Task instructions: Every line in the records below that holds "weight" must be identified and copied.

Provided entries:
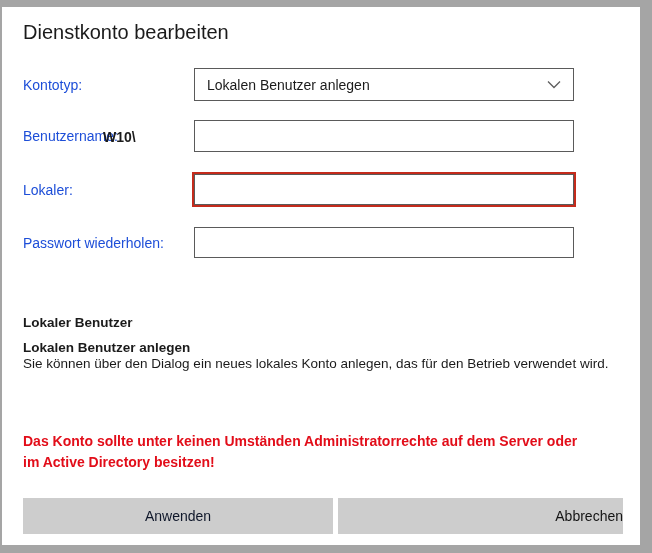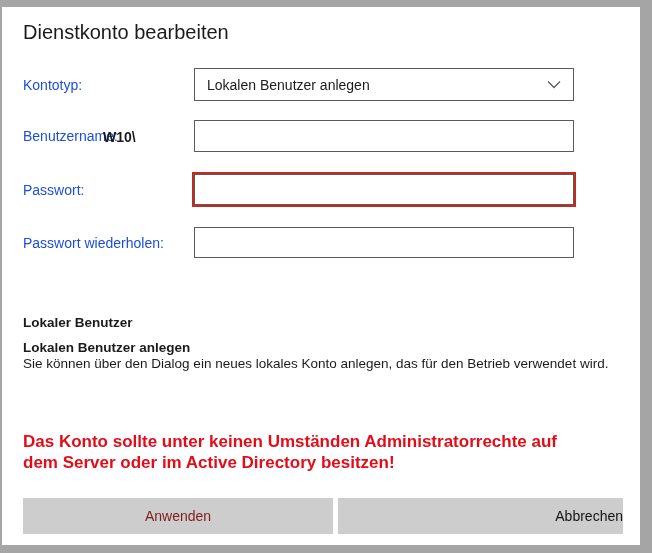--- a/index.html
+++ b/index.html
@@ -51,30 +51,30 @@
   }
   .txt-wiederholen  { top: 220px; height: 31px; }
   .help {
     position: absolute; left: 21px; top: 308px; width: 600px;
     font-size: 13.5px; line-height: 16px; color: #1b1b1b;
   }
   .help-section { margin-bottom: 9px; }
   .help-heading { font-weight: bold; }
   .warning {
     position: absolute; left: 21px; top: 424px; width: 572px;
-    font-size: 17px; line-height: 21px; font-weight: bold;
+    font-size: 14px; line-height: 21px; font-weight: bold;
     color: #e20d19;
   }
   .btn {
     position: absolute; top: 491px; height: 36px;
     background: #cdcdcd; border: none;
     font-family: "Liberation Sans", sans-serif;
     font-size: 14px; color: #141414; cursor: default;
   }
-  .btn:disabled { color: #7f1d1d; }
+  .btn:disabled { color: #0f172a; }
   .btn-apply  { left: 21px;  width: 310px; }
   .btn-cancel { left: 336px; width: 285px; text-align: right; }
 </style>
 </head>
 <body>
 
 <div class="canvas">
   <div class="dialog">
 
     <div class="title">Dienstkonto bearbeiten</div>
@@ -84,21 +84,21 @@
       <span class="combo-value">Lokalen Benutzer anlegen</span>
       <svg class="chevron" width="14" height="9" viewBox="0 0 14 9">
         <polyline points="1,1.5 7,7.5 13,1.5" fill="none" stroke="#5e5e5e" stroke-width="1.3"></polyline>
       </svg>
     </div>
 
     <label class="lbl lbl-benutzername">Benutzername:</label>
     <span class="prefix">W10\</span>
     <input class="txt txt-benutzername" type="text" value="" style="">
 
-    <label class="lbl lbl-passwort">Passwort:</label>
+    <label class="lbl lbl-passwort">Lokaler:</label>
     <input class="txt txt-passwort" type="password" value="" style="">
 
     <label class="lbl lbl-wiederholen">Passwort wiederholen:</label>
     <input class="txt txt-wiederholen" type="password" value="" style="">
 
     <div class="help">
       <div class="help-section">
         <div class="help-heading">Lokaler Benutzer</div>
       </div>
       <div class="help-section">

--

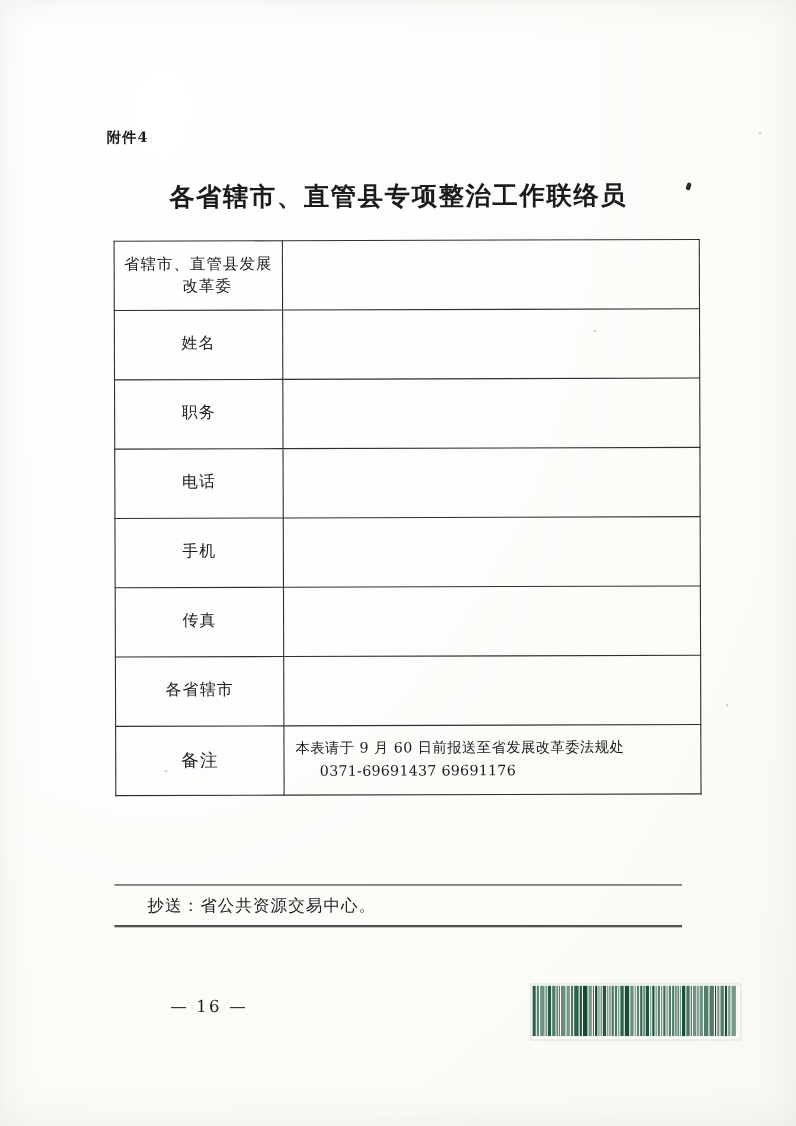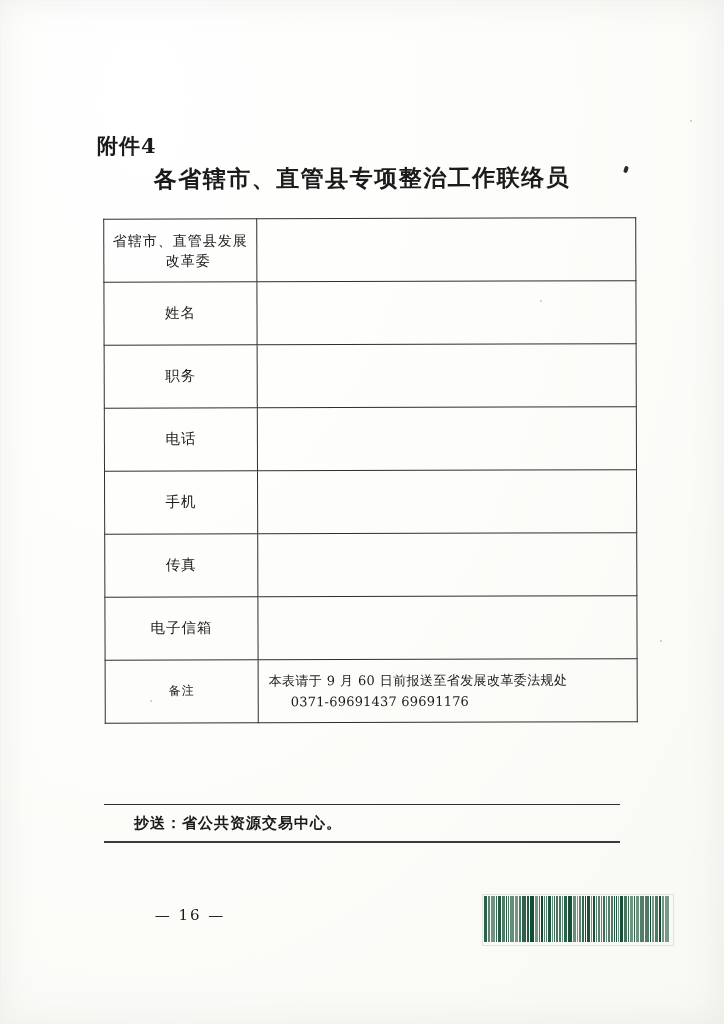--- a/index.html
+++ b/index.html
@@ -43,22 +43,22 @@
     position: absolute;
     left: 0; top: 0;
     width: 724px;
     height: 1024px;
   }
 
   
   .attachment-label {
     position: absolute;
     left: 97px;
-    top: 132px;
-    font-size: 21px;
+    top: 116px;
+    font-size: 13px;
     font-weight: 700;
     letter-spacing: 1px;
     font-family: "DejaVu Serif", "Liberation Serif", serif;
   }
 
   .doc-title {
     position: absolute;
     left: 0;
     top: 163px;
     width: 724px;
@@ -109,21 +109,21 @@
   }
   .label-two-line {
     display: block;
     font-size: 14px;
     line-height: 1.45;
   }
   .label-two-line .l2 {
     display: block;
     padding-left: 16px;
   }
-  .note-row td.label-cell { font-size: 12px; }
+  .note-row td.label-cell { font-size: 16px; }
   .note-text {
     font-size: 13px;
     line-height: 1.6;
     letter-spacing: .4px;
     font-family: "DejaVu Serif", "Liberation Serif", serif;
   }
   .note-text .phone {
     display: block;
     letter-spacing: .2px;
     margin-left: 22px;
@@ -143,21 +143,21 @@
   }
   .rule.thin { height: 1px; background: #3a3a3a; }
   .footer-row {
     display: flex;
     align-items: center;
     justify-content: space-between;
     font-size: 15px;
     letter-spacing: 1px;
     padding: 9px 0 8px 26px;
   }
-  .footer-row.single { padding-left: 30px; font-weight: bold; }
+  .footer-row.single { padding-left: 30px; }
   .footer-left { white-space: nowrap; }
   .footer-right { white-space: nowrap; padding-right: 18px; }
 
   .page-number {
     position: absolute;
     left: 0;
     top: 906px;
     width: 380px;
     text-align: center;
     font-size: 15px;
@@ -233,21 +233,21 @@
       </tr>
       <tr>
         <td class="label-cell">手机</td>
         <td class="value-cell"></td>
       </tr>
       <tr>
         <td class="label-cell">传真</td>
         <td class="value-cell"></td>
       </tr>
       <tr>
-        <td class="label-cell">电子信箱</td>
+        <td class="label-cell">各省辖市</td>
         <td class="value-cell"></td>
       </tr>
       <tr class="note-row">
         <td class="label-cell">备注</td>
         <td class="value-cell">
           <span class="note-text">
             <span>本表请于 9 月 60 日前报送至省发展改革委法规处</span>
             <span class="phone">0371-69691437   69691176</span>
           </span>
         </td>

--

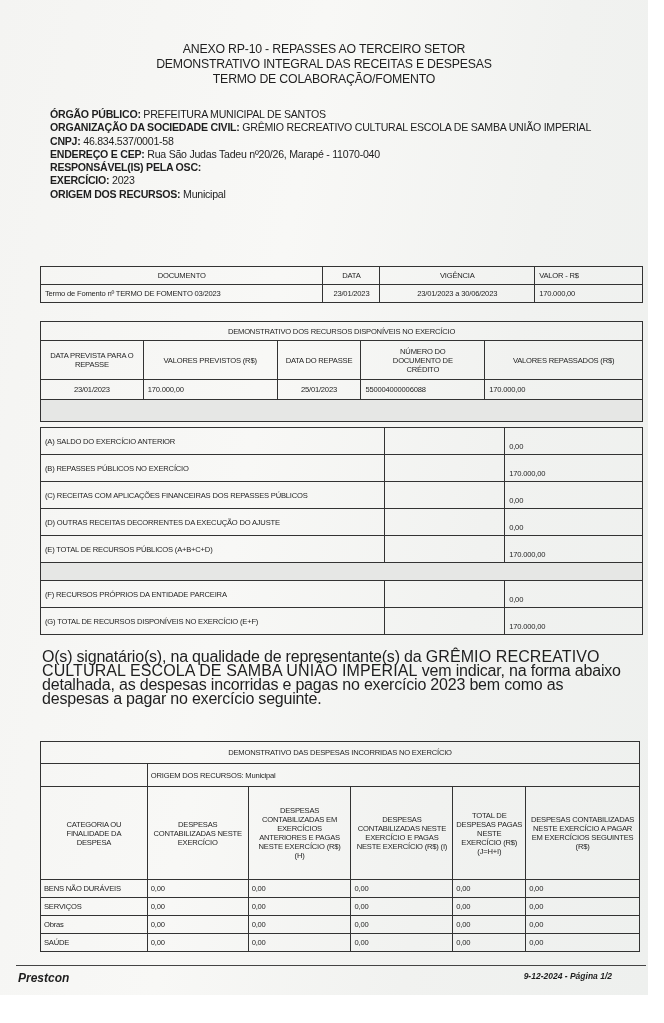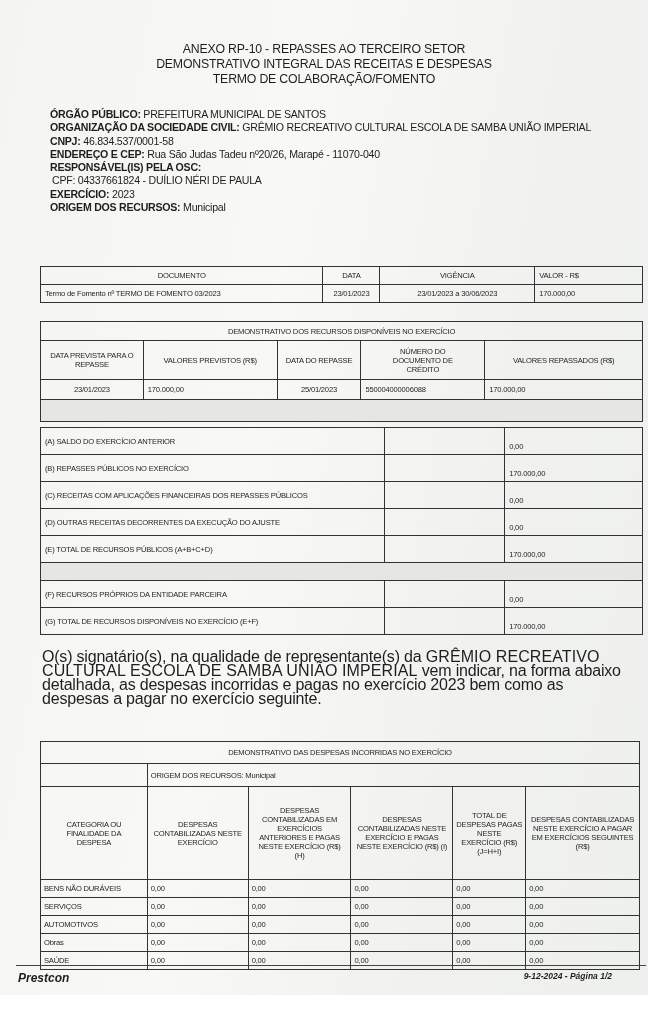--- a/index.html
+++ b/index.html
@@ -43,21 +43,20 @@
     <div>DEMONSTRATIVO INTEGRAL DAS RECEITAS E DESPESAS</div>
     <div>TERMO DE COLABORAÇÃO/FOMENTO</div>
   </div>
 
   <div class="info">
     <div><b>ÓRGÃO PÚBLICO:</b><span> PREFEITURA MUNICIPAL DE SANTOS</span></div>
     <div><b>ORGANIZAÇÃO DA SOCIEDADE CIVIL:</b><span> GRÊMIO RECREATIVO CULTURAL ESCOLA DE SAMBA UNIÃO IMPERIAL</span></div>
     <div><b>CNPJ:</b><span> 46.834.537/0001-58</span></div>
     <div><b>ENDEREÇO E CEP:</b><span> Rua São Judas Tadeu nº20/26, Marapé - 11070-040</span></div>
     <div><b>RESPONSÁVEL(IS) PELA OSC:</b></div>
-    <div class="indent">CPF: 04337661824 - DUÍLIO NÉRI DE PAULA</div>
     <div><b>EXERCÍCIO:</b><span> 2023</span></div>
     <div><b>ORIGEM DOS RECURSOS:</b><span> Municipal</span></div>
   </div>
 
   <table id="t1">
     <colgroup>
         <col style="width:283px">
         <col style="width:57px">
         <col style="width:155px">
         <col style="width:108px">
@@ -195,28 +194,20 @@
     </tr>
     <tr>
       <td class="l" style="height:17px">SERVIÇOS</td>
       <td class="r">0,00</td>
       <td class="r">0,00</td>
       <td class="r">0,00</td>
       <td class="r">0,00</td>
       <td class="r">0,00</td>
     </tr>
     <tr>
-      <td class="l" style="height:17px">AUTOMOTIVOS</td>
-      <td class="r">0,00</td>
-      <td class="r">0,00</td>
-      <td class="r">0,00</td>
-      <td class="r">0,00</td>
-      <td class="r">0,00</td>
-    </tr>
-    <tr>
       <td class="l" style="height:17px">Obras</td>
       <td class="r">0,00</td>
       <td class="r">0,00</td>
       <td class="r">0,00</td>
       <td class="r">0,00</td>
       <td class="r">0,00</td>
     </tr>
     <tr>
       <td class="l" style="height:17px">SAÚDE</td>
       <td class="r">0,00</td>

Response area:
   .help-heading { font-weight: bold; }
-    font-size: 17px; line-height: 21px; font-weight: bold;
+    font-size: 14px; line-height: 21px; font-weight: bold;
     font-weight: 700;
-  .footer-row.single { padding-left: 30px; font-weight: bold; }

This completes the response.